NOTE 2 - GOING CONCERN ANALYSIS AND MANAGEMENT PLANS
The Company’s unaudited interim financial statements are prepared using generally accepted accounting principles in the United States of America applicable to a going concern which
contemplates the realization of assets and liquidation of liabilities in the normal course of business. The Company has an accumulated deficit and no cash flows from operating activities as of June 30, 2019. The Company has not yet established an
ongoing source of revenue sufficient to cover its operating costs and allow it to continue as a going concern. The ability of the Company to continue as a going concern depends on the Company’s ability to obtain adequate capital to fund operating
losses until it becomes profitable. If the Company is unable to obtain adequate capital, it could be forced to cease operations. These factors raise substantial doubt about the Company’s ability to continue as a going concern.
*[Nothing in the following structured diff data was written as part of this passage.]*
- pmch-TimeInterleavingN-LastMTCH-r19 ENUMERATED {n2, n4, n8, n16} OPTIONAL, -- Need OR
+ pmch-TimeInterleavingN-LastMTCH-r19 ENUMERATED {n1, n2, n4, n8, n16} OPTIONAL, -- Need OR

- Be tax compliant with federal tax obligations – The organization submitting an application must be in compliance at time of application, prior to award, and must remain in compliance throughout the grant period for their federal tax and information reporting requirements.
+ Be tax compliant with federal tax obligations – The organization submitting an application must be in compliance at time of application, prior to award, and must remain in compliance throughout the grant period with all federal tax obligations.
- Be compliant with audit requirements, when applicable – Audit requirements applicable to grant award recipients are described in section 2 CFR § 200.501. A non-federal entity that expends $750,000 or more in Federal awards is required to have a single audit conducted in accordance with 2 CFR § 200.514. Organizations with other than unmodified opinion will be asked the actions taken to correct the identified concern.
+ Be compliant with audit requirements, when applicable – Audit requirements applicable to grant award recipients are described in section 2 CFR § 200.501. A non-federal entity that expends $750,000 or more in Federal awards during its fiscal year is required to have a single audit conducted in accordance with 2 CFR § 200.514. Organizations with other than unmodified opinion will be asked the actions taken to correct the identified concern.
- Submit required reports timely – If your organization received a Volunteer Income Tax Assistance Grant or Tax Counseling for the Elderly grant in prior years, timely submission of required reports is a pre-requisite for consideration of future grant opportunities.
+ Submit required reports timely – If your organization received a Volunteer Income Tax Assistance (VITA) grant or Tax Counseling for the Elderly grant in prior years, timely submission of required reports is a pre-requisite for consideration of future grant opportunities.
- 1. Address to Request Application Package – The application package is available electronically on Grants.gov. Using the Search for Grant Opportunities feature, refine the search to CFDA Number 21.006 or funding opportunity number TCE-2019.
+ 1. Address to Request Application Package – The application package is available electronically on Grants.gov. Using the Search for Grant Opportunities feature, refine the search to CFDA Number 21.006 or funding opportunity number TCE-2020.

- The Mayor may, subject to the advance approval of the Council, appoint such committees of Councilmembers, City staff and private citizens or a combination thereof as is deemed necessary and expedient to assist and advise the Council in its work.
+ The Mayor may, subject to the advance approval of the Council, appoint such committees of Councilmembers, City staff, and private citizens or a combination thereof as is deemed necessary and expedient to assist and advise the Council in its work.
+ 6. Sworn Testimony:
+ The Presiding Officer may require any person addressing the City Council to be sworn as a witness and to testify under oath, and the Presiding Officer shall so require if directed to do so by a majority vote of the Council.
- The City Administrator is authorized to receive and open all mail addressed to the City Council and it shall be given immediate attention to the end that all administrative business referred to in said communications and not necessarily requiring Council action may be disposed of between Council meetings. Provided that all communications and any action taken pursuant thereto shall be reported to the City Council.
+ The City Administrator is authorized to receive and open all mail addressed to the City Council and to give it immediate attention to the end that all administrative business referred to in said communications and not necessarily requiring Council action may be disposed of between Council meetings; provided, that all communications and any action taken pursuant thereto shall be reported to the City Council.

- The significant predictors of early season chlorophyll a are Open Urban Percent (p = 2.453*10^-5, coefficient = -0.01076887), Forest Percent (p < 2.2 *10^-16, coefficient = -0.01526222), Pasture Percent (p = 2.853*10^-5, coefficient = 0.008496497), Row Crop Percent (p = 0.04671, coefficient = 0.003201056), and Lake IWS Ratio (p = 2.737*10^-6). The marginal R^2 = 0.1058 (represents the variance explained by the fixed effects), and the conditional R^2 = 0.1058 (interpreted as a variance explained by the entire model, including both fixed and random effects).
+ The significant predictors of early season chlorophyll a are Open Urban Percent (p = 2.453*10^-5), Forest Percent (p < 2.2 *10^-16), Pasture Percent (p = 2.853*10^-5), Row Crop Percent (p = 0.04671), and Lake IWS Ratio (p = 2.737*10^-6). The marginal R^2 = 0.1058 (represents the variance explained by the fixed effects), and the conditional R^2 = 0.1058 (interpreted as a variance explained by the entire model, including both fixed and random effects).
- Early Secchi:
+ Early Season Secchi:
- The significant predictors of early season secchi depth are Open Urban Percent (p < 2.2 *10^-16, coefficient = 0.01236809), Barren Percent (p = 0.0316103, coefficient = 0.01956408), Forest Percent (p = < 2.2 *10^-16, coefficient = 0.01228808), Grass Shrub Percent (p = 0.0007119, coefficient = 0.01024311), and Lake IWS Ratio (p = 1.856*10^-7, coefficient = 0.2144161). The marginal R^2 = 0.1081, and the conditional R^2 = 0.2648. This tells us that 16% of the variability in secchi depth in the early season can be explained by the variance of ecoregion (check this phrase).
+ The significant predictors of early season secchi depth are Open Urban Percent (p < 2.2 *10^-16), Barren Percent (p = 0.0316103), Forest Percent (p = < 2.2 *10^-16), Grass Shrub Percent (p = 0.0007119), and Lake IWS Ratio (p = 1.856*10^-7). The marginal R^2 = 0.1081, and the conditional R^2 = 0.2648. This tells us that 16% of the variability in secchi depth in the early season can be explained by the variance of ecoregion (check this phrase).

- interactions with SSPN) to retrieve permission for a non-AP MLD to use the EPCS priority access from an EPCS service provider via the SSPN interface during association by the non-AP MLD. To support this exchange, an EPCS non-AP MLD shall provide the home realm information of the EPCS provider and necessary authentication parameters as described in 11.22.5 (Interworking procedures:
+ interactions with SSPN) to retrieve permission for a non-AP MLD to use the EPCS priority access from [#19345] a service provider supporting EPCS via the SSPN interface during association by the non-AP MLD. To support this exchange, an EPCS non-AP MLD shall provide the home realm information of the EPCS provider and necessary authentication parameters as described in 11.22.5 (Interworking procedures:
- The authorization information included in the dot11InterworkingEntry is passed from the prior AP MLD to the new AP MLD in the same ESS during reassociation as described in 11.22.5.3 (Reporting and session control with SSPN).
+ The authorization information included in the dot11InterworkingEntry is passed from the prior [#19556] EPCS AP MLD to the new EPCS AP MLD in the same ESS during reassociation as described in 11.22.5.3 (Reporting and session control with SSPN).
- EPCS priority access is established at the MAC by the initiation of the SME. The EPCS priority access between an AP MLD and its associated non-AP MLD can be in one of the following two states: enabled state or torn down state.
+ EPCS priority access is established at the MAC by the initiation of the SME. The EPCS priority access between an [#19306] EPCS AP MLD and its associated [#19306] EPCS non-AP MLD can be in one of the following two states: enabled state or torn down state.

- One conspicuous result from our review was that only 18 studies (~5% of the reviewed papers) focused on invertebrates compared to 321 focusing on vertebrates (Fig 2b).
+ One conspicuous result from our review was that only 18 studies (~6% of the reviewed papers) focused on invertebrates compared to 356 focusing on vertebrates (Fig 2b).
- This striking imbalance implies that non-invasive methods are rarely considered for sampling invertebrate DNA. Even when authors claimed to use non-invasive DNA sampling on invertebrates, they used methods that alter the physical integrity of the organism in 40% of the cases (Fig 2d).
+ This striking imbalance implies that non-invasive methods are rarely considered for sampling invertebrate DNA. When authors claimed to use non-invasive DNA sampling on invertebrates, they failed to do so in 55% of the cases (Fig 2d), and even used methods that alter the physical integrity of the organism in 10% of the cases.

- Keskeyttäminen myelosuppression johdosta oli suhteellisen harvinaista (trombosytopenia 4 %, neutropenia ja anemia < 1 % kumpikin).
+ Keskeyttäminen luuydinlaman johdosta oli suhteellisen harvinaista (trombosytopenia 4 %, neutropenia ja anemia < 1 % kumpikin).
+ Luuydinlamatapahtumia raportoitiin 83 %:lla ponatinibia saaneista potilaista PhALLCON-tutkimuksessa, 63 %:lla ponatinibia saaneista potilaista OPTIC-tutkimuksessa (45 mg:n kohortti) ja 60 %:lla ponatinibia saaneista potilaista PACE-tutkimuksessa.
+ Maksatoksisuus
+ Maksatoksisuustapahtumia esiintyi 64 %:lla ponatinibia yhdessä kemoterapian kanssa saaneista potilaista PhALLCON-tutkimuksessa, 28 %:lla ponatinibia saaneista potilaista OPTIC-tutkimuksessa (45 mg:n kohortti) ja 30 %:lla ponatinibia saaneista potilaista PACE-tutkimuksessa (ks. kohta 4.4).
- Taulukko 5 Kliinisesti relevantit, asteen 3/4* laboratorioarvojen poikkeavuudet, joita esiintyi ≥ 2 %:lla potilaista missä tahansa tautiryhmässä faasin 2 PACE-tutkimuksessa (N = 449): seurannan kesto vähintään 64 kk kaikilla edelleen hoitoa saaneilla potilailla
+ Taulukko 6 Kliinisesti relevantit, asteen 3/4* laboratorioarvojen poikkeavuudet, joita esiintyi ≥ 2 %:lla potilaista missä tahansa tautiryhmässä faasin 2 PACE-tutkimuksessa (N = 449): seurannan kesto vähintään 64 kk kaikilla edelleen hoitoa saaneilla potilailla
In order to continue as a going concern, the Company will need, among other things, additional capital. Management’s plans focus on a variety of strategic acquisitions in service,
agriculture and industrial companies to complement Astika Holdings, Inc.’s business. The Company is positioning to capture the next wave of growth companies from Asia. The Company’s planned focus is also on adding value through successful project
development, efficient operations, and opportunistic acquisitions while maintaining a low risk profile through project diversification, astute financial management and operating in secure jurisdictions. Management’s plan to obtain such resources for
the Company include (i) obtaining sufficient capital from management and significant stockholders to meet its minimal operating expenses; (ii) obtaining funding from outside sources through the sale of its debt and/or equity securities; and (iii)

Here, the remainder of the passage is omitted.